* **WHAT IS NEEDED**: Filter the records, keeping every line that has the string "left".
### RECORDS SHOWN
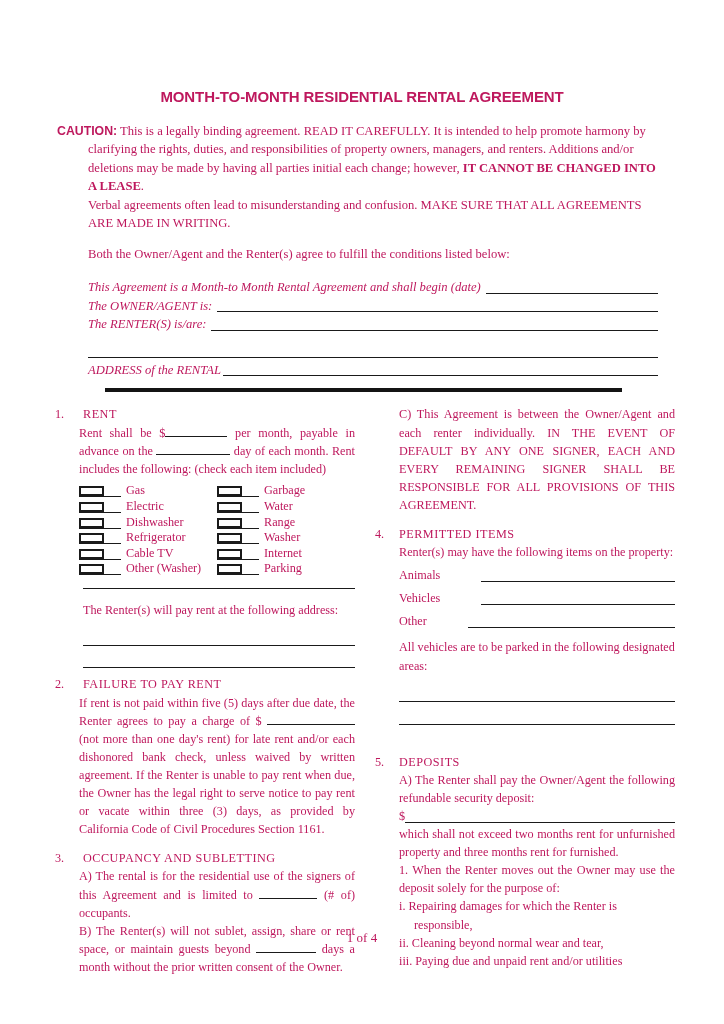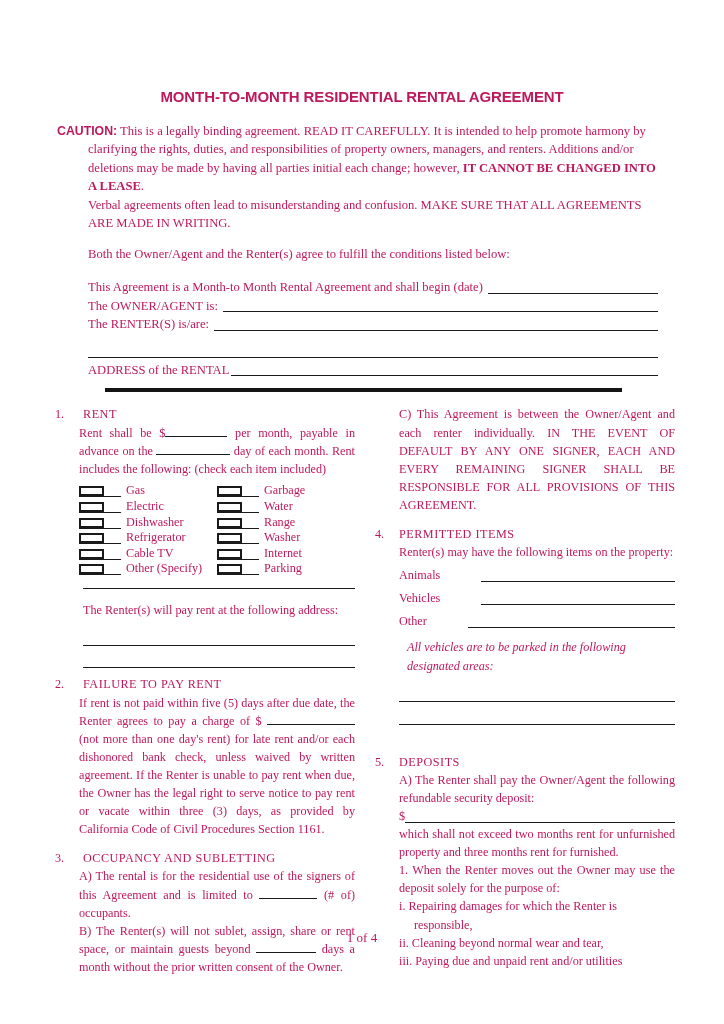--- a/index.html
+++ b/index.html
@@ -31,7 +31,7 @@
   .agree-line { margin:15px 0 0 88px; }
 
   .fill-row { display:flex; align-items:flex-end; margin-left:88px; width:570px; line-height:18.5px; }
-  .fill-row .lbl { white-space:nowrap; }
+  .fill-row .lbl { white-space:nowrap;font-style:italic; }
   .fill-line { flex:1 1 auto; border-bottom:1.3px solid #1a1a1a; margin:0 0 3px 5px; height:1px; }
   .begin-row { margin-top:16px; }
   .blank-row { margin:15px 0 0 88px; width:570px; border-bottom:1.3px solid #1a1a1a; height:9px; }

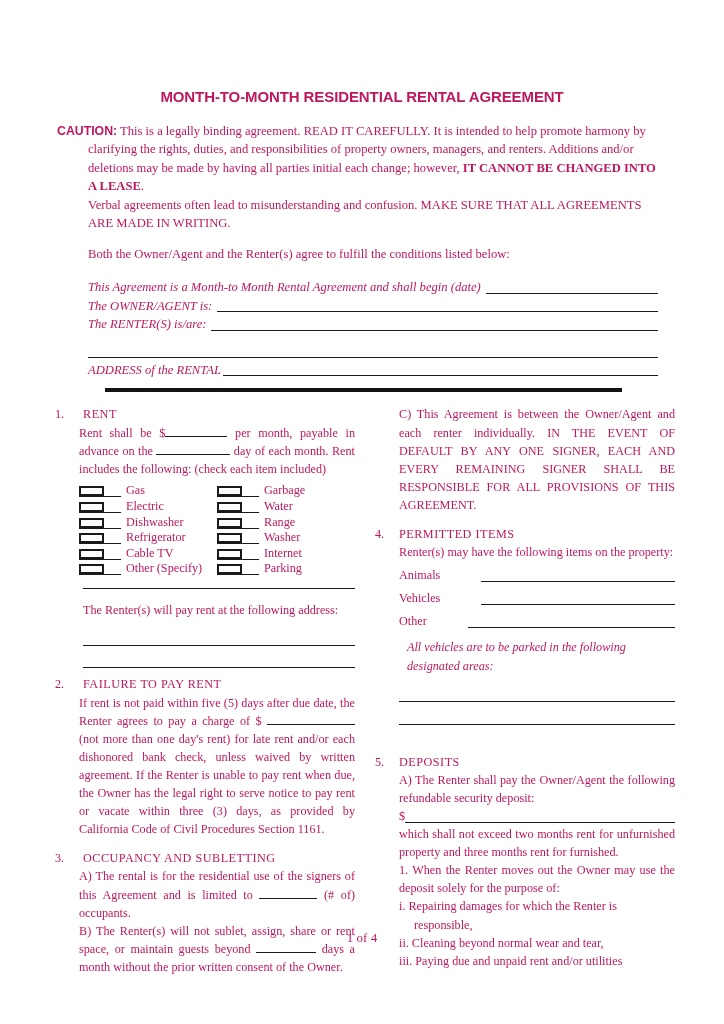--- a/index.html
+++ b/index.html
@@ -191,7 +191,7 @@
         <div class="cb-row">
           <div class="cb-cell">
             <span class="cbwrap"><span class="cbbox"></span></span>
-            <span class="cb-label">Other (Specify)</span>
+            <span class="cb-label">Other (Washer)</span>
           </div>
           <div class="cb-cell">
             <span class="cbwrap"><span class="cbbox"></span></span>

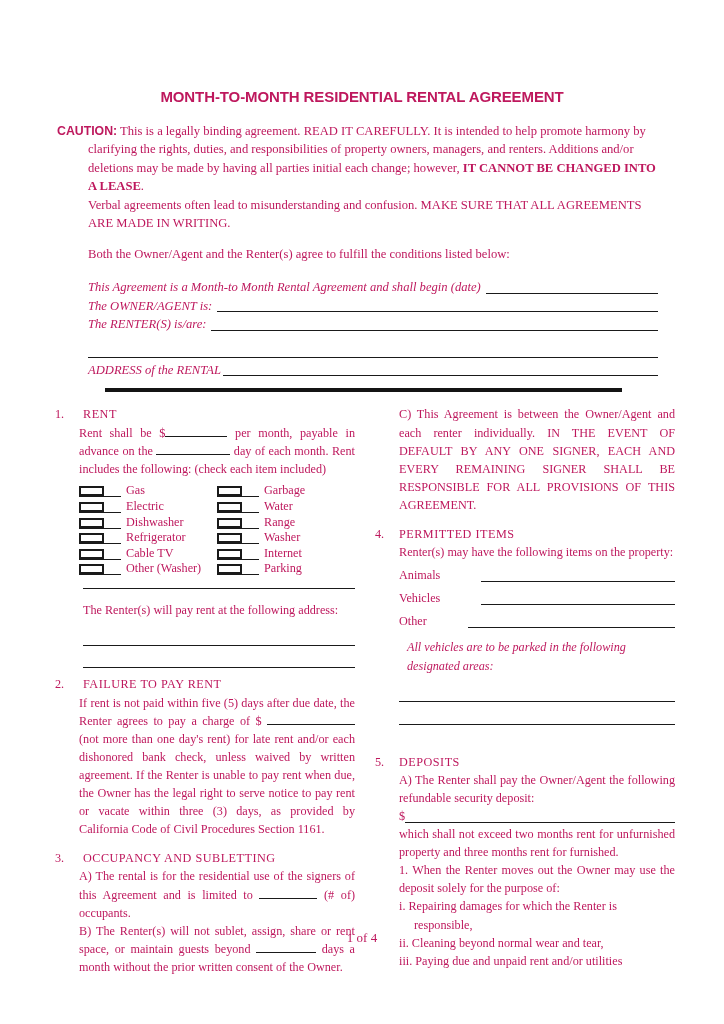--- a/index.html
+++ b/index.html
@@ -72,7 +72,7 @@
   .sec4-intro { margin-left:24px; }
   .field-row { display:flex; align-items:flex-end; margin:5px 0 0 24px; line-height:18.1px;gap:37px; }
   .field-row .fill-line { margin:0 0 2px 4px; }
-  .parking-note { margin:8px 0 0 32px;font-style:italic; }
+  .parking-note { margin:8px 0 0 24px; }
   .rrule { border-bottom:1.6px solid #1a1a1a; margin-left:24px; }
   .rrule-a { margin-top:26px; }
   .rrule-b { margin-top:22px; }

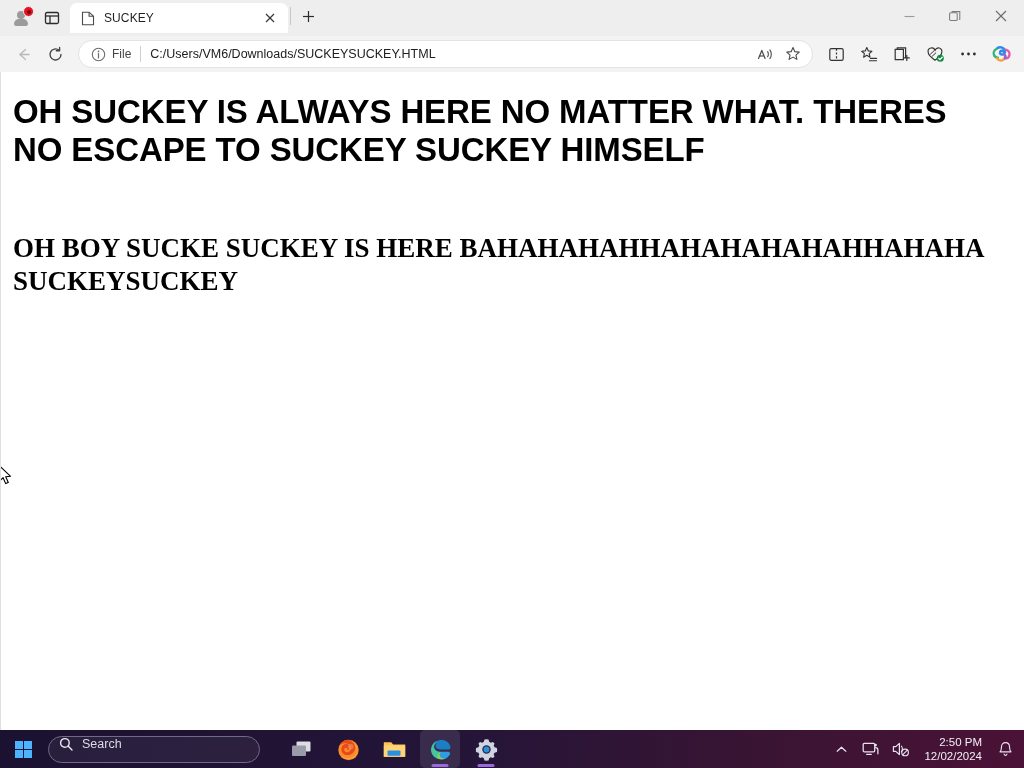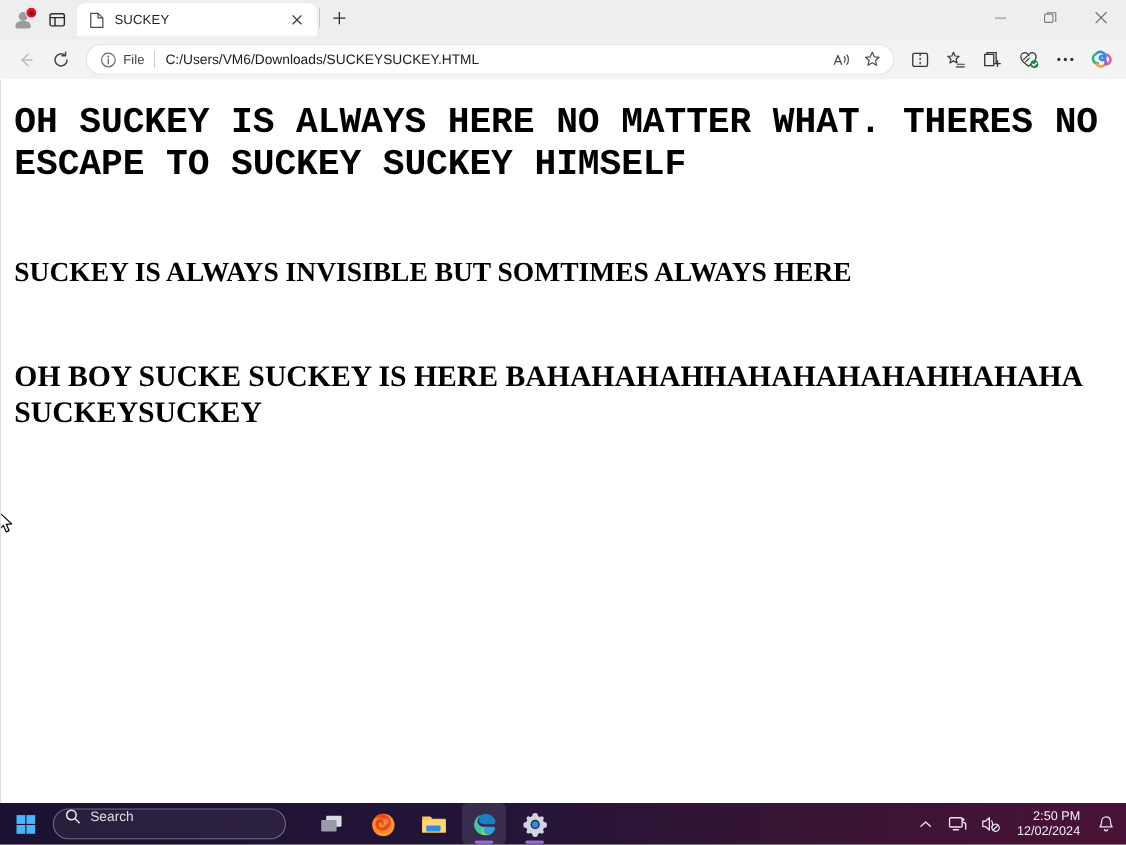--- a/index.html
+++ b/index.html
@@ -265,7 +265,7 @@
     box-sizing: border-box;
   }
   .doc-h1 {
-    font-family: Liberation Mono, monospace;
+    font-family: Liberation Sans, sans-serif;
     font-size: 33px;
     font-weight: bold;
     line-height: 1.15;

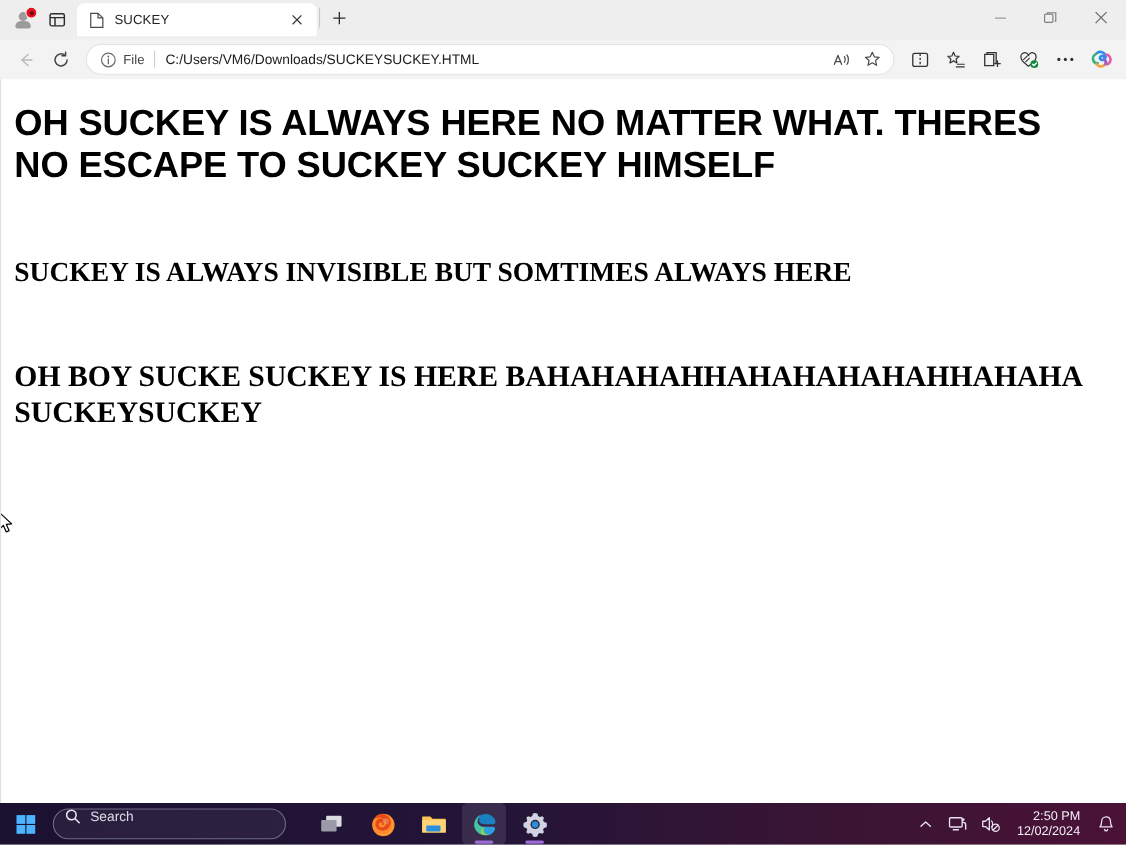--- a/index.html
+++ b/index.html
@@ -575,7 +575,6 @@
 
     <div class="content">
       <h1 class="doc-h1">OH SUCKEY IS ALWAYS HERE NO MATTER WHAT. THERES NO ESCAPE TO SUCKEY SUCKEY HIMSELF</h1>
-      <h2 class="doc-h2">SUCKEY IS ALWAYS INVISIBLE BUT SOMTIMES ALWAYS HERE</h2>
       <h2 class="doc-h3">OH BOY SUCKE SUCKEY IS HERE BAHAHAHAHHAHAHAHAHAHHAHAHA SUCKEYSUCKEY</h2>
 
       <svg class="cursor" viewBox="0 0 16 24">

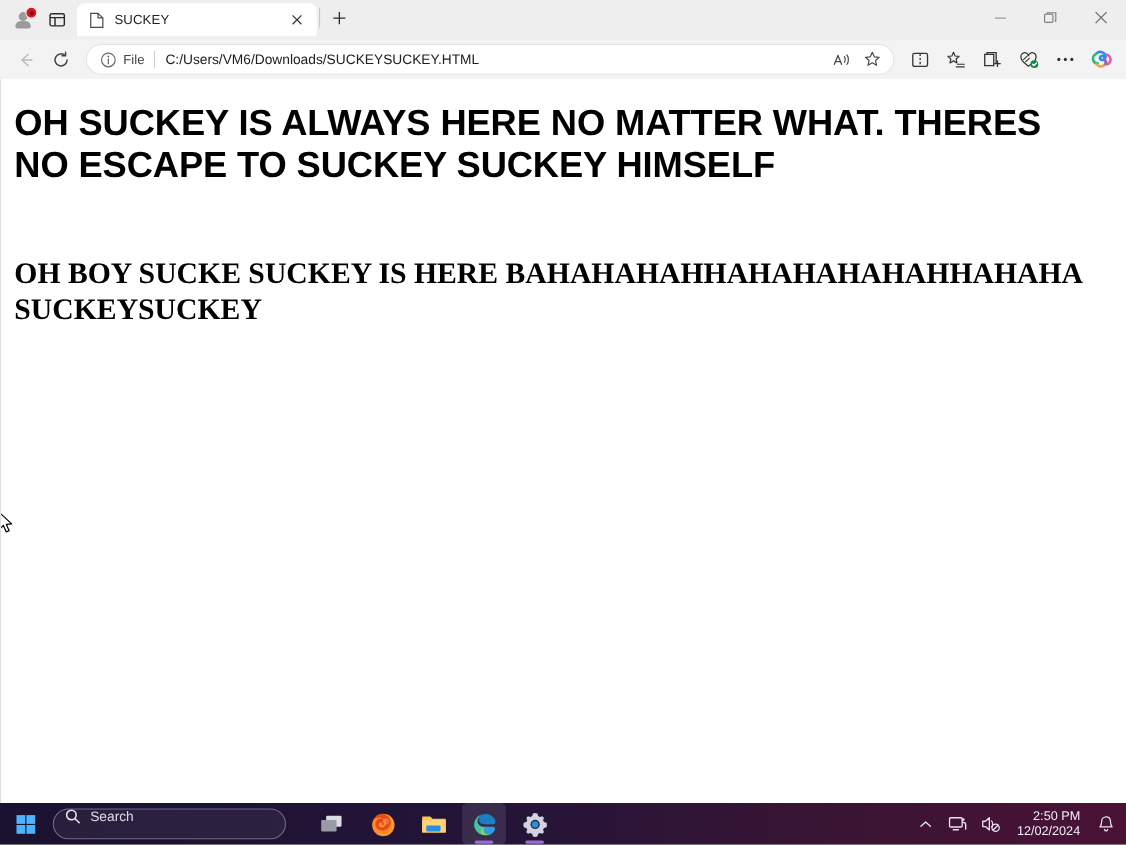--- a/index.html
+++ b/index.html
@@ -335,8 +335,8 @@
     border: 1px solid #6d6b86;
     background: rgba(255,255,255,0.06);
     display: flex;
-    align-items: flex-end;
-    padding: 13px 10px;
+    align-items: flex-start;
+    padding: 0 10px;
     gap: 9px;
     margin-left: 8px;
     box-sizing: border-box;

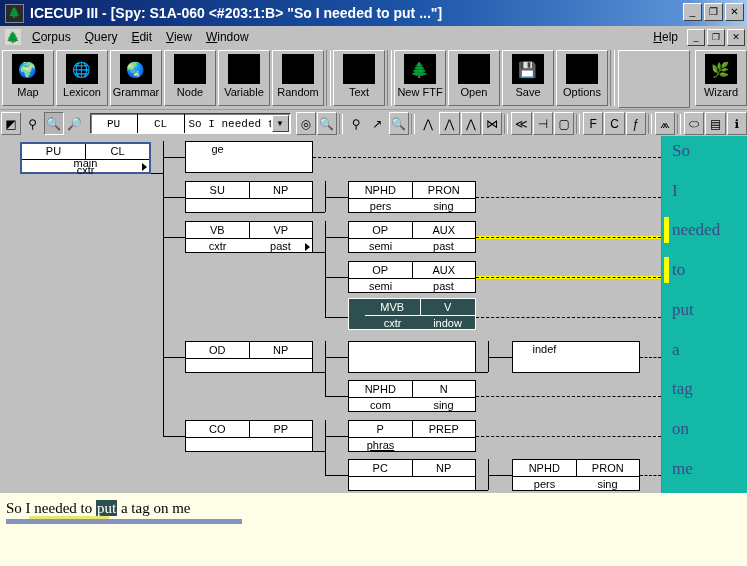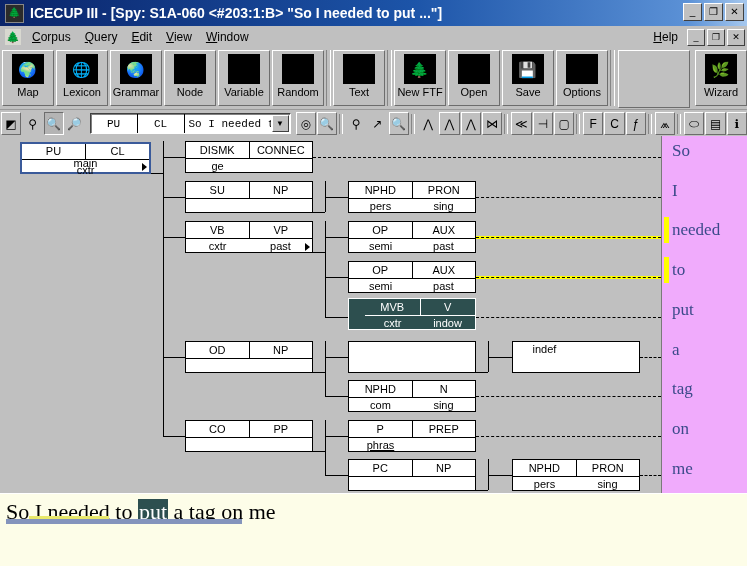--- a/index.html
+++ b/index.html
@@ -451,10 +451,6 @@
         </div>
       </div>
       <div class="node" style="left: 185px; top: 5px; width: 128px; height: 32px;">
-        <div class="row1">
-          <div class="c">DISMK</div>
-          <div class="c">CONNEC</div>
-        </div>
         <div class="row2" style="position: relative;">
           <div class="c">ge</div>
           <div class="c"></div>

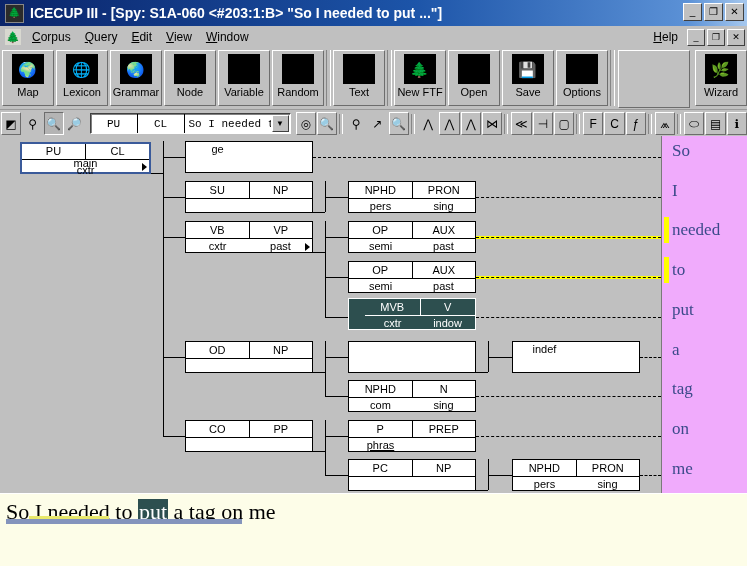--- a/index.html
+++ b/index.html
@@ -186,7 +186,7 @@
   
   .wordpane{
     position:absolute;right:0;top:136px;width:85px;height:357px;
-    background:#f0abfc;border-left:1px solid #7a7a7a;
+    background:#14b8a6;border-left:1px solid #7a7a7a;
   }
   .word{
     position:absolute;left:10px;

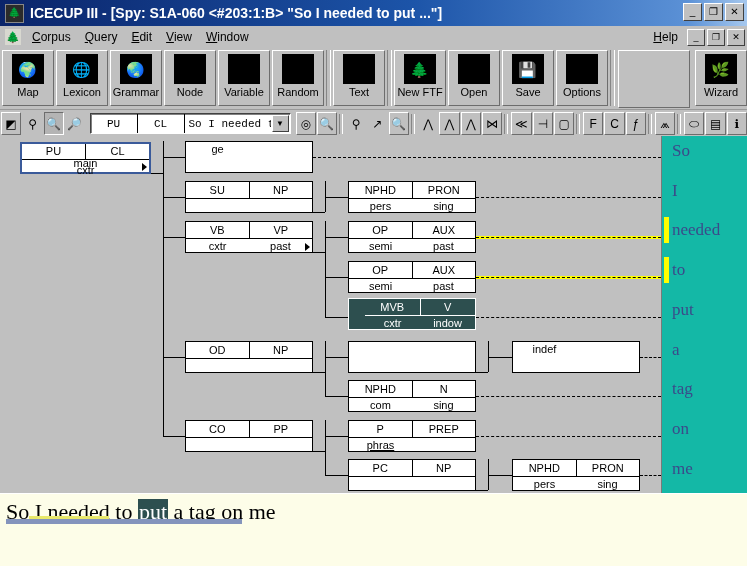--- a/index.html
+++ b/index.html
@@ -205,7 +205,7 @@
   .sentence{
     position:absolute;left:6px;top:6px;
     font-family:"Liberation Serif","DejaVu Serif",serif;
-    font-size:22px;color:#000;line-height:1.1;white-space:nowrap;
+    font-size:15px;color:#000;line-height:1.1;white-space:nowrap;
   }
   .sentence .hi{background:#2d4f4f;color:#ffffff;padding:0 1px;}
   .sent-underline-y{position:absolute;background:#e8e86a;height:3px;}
######
* **WRITTEN RESPONSE**:
   .fill-row { display:flex; align-items:flex-end; margin-left:88px; width:570px; line-height:18.5px; }
   .sec4-intro { margin-left:24px; }
   .rrule { border-bottom:1.6px solid #1a1a1a; margin-left:24px; }
     margin-left: 8px;
       <div class="node" style="left: 185px; top: 5px; width: 128px; height: 32px;">
-    background:#f0abfc;border-left:1px solid #7a7a7a;
+    background:#14b8a6;border-left:1px solid #7a7a7a;
     position:absolute;left:10px;
     position:absolute;left:6px;top:6px;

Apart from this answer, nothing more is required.